H2O Pojo to Mojo - Unknown categorical level Error

iiiaaa · July 26, 2018, 2:42pm

Dear all,
As you can see in the workflow attached using H2O Pojo model it is possible to learn on some categories (and store the model), and then predict on new categories not seen in learning phase using the stored model.

But unfortunately this is not possible with the Mojo model (ERROR Unknown categorical level). This makes the Mojo model useless on new data. And the traditional POJO model is too slow to be used in production.

Could you do something to enable the Mojo model to be used on new category like the POJO model?

Thanks in advance
Regards

H2O Pojo to Mojo_v5.knwf (243.5 KB)

marten_kose · July 26, 2018, 3:55pm

This can be done by unchecking Enforce presence of all feature columns and Fail, if a prediction exception occurs in the node dialog of the H2O Predictor (Regression) node. However, you’ll have missing values in your predictions for rows with unknown categorical data.

iiiaaa · July 27, 2018, 6:56am

Dear Marten,
thank you very much for your answer. That’s the problem. With Pojo you don’t have missing values because it converts Unknown Categories in missing values in the INPUT, forcing the model to use the other variables to provide a prediction.

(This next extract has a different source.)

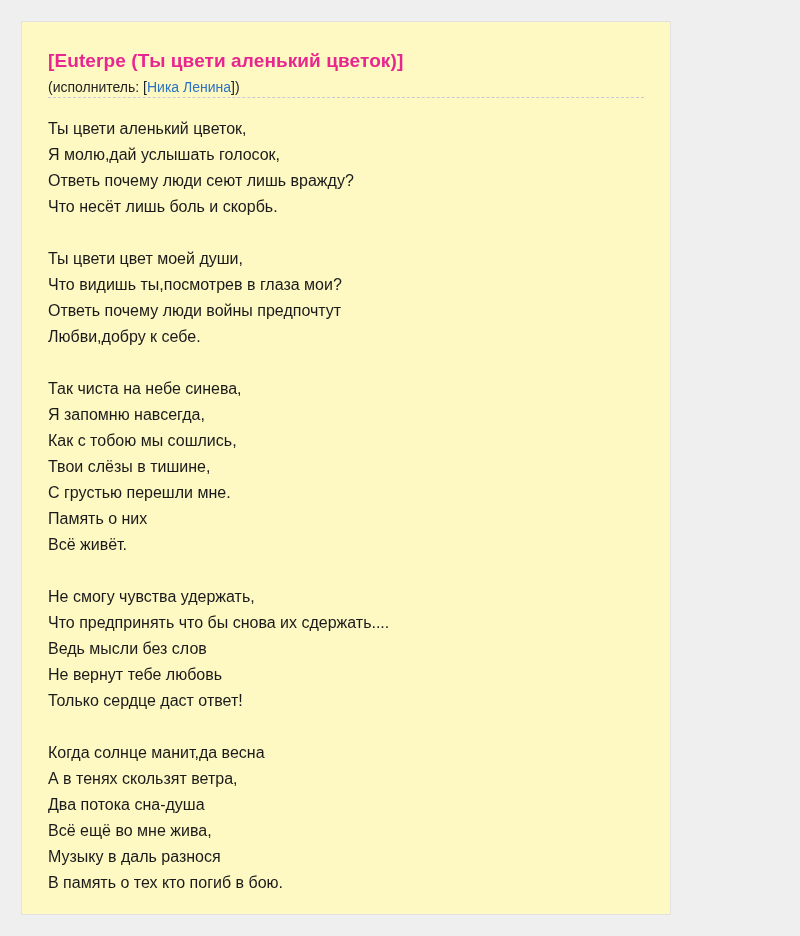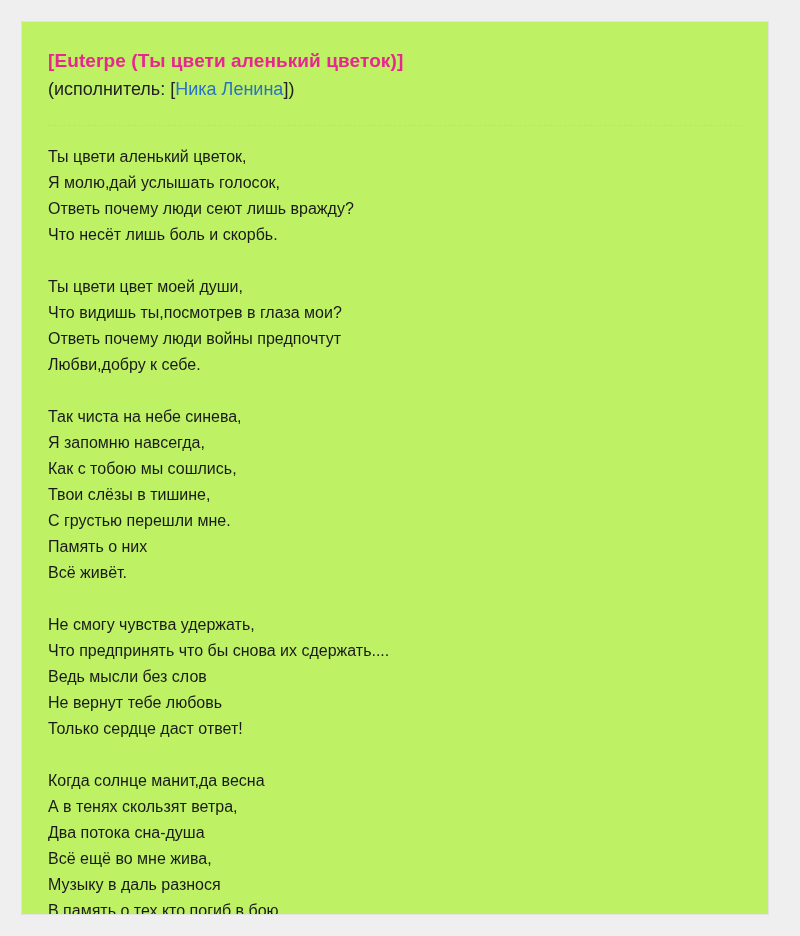"[Euterpe (Ты цвети аленький цветок)]" .page { background: #bef264 -> #fef9c3; width: 746px -> 648px }
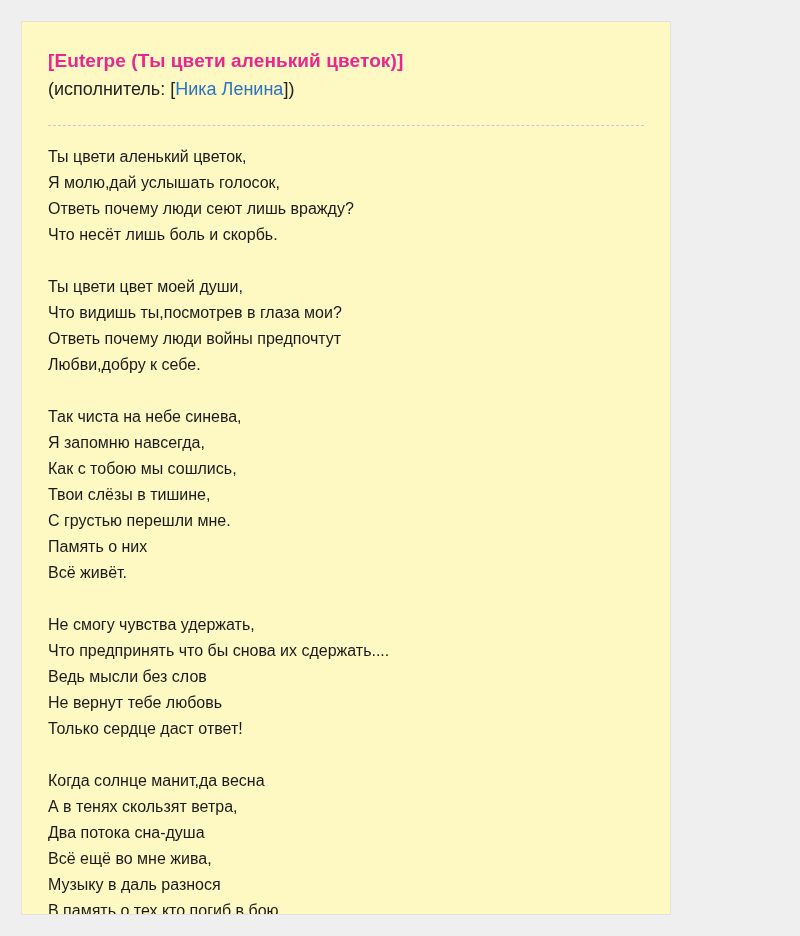"(исполнитель: [Ника Ленина])" .artist-line { font-size: 18px -> 14px; margin: 0 0 25px 0 -> 0 0 2px 0 }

It would be very good to also allow the MOJO model to do the same, i.e. to convert out of domain categories into missing forcing the model to use the other variables to provide a prediction.
Do you think it would be possible to integrate this feature?

Thanks in advance
Regards

venturaz87 · July 27, 2018, 7:00am

Hello, I completely agree. I have the same problem and it is very annoying. It would be great if Mojo could mimic the behavior of Pojo in this case. I am dealing with millions of records with plenty of features and Mojo is my only chance to make my algorithm works in a decent amount of time, but this issue is really blocking me.

Thanks!

Working · July 27, 2018, 10:04am

Hello,

I think it would be very interesting to allow MOJO to have the same behaviour of POJO.
By the way, this is possible in H2O via Python.
Do you think it would be possible to integrate it in Knime?
Thanks a lot in advance

marten_kose · July 30, 2018, 4:50pm

Thanks everyone for the input. We will come up with a solution that allows some more advanced settings in the MOJO predictor.

However, for the time being, you might want to use a workaround. What you could do is to check all the different nominal values present in your training data and if your prediction data contains unknown categorical levels, you can replace them with missing values. This might not be the most elegant way, but should do the trick for now.

I’ll keep you posted as soon as something is available here.

iiiaaa · July 31, 2018, 7:42am

Many thanks for your reply. Ok, very good. Looking forward to see the new implementation!
Regards

SimonS · July 11, 2019, 12:20pm

Good news! We added the option to treat unknown categorical values as missing values to the MOJO predictor nodes. It will be available with the next major release (4.1.0) but you can already use and test it with the latest nightly build (https://www.knime.com/form/nightly-build).

Cheers,
Simon